ここにも戦場があった
数秒後、私はのろのろと身体を起こした。いつの間にか汗が引いてしまっている。地雷原に直接落下した横尻を見ると、それ以前に細かくなっていたのか、大きなかけらは食い込んでいなかった。特注のジーンズが丈夫だったせいで、大したキズにはなっていないと思う。軍医がいない今、ここで脱いで確かめるわけにはいかない。
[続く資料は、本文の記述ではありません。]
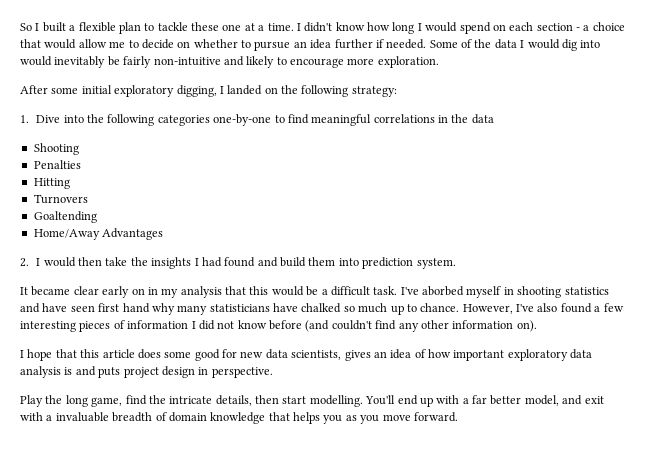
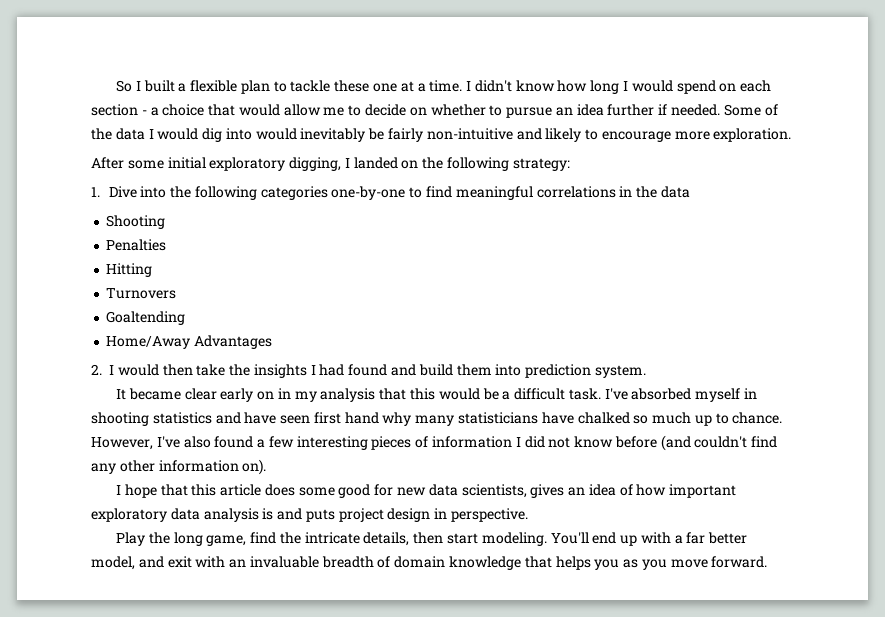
[422,286,464,296] aborbed -> [631,388,692,400] absorbed
[309,395,363,407] modelling. -> [481,532,547,546] modeling.
[46,415,53,421] a -> [229,559,247,568] an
私は手にしたバスタオルを放り投げ、目の前のベッド下に見えるカゴから袋を取り出した。ディズニーランドで買ったらしいお菓子が入っていて、中味はそのままである。たぶんディズニーの魔法にかけられ、買ってしまったが、家に帰ってから魔法がとけて、もうどうでもよくなってしまったのだろう。その袋を使用することに決め、粉々になった花瓶のかけらを集め出した。それらは余りに細かくなっていた。その原因は私の体重にあるのかもしれない。
本当は掃除機で吸い取った方がいいのかも知れないが、この戦場に機械化部隊は配置されていなかった。
友軍に連絡を取りたいのだが、果たしているだろうか。妻と娘は外地から戻っていない時間だ。唯一内地にいるジイは通信施設が老朽化している。しかしここから一番近い。
「チェックメイトキングツウこちらホワイトロック応答願います。どうぞ」
反応が無い。「おじいちゃーん。聞こえるー」私は大声を出した。耳を澄ますと、刑事が長セリフでこれまでの経過から追いつめた経緯を喋っている。遠くで波の音が聞こえる。